Um das Charminar herum wuselt es wie an einem Ameisenhaufen und man muss sich durch die Massen durchquetschen. Leo und ich entschieden uns schließlich auf das Tor hinaufzusteigen und dann kam wieder eine Situation, in der man merkt, dass wir Ausländer in Indien wirklich sehr gesondert behandelt werden. Wenn man in Deutschland zu einer Sehenswürdigkeit gehen möchte, die Geld kostet, zahlt man egal ob Schwarz, Weiß, Braun oder Rot immer den gleichen Eintritt. Hier ist das völlig anders!! Inder zahlen 15 Rupees Eintritt, Ausländer 200 Rupees. Mich hat das sehr geärgert, da ich es eine Frechheit finde, von den Menschen, die aus einem anderen Land kommen, einfach mehr zu verlangen als von normalen Bürgern. Nichts desto trotz zahlten wir und genossen dann auch die Aussicht von oben auf das rege Treiben unten.

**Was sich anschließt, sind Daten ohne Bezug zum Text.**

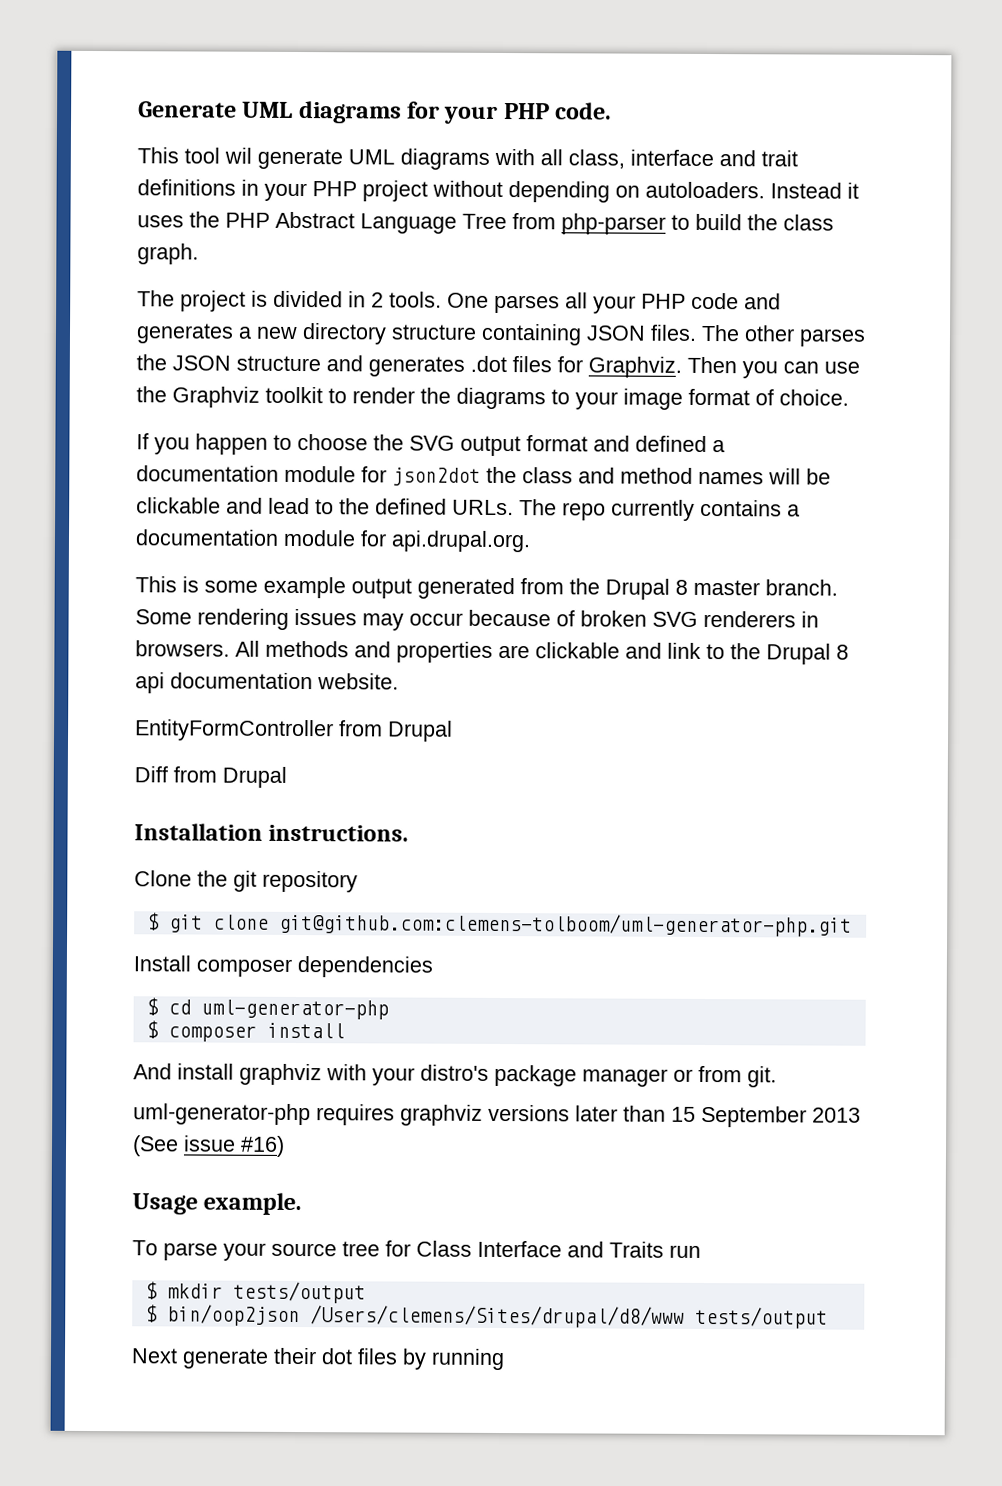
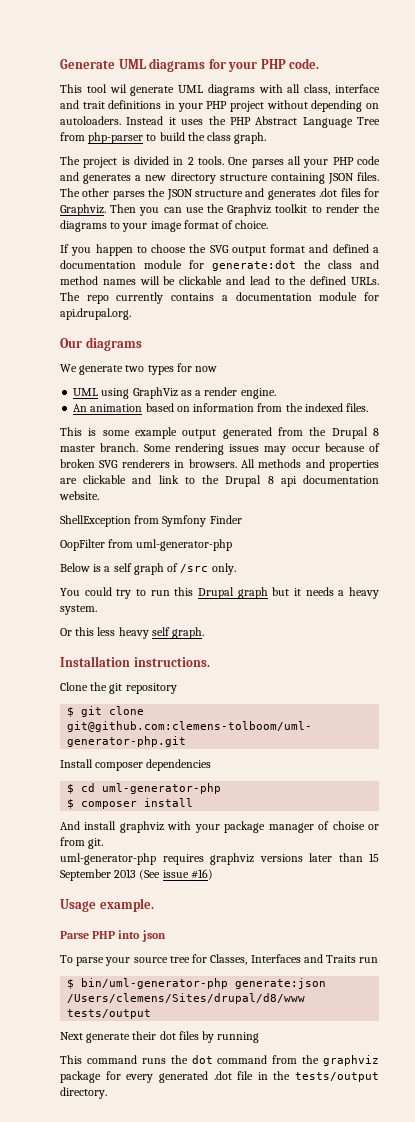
- If you happen to choose the SVG output format and defined a documentation module for json2dot the class and method names will be clickable and lead to the defined URLs.
+ If you happen to choose the SVG output format and defined a documentation module for generate:dot the class and method names will be clickable and lead to the defined URLs.
+ Our diagrams
+ We generate two types for now
+ UML using GraphViz as a render engine.
+ An animation based on information from the indexed files.
- EntityFormController from Drupal
- Diff from Drupal
+ ShellException from Symfony Finder
+ OopFilter from uml-generator-php
+ Below is a self graph of /src only.
+ You could try to run this Drupal graph but it needs a heavy system.
+ Or this less heavy self graph.
- And install graphviz with your distro's package manager or from git.
+ And install graphviz with your package manager of choise or from git.
+ Parse PHP into json
- To parse your source tree for Class Interface and Traits run
+ To parse your source tree for Classes, Interfaces and Traits run
- $ mkdir tests/output
- $ bin/oop2json /Users/clemens/Sites/drupal/d8/www tests/output
+ $ bin/uml-generator-php generate:json /Users/clemens/Sites/drupal/d8/www tests/output
+ This command runs the dot command from the graphviz package for every generated .dot file in the tests/output directory.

Leider muss man sagen, dass dies auch schon eine von zwei Sehenswürdigkeiten ist, die wirklich schön zu besuchen sind, ansonsten ist Hyderabad eine Arbeiterstadt, die stinkt und laut ist. Es gibt alles bis eben auf gute Ausflugsmöglichkeiten draußen. Es gibt natürlich Museen und Kinos, aber wirklich so wie bei uns in Deutschland, dass man mal losfährt und in 30 min in einem schönen Park ist oder, wie in meiner Situation, am schönen Bodensee, gibt es hier einfach nicht. Die meisten unserer Touren führen uns in Restaurants und Bars, was zwar auch schön, aber mit der Zeit wirklich langweilig ist.
So ist es eben, dass ich einerseits froh bin in Hyderabad zu sein, da ich hier meine momentanen gesundheitlichen Probleme behandeln lassen kann, aber auch andererseits irgendwie ein bisschen genervt, dass es wenig zu sehen gibt und man immer nur isst und trinkt. Jammern auf hohem Niveau, ich weiß ! :D

Des Weiteren gab es eine sehr lustige Sache, zumindest für Skrollan, Toni und mich. Bei uns waren 27 Dorfbewohner zu Besuch wie ich oben schon erwähnt hatte. Alle diese 27 schliefen bei uns im Office was wirklich überhaupt nicht lustig war! Was unsere Laune dann aber enorm hob, war, dass der eine Dorfbewohner irgenwie sehr Gefallen an Leo gefunden hatte und es dann so kam, dass, als wir auf dem Weg zum Charminar waren, der junge Mann sich einfach Leos Hand nahm und dann fröhlich mit einem leicht genervten oder irritierten Leo die Straße hinunter lief. Leos Bemühungen, die Hand wieder aus dem Schraubstockgriff zu lösen, blieben sehr erfolglos und so wurde aus der kleinen Wanderung für Leo ein ganz besonderes Highlight und Skrollan, Toni und ich konnten kaum aufhören zu lachen.
Leo und sein neuer Kumpel beim gemeinsamen Gefühle zeigen

Ansonsten wird es zur Zeit kälter in Hyderabad, auch hier hat der Winter Einzug gehalten. Naja, Winter mit Tiefsttemperaturen von 17 Grad, aber das ist hier Winter.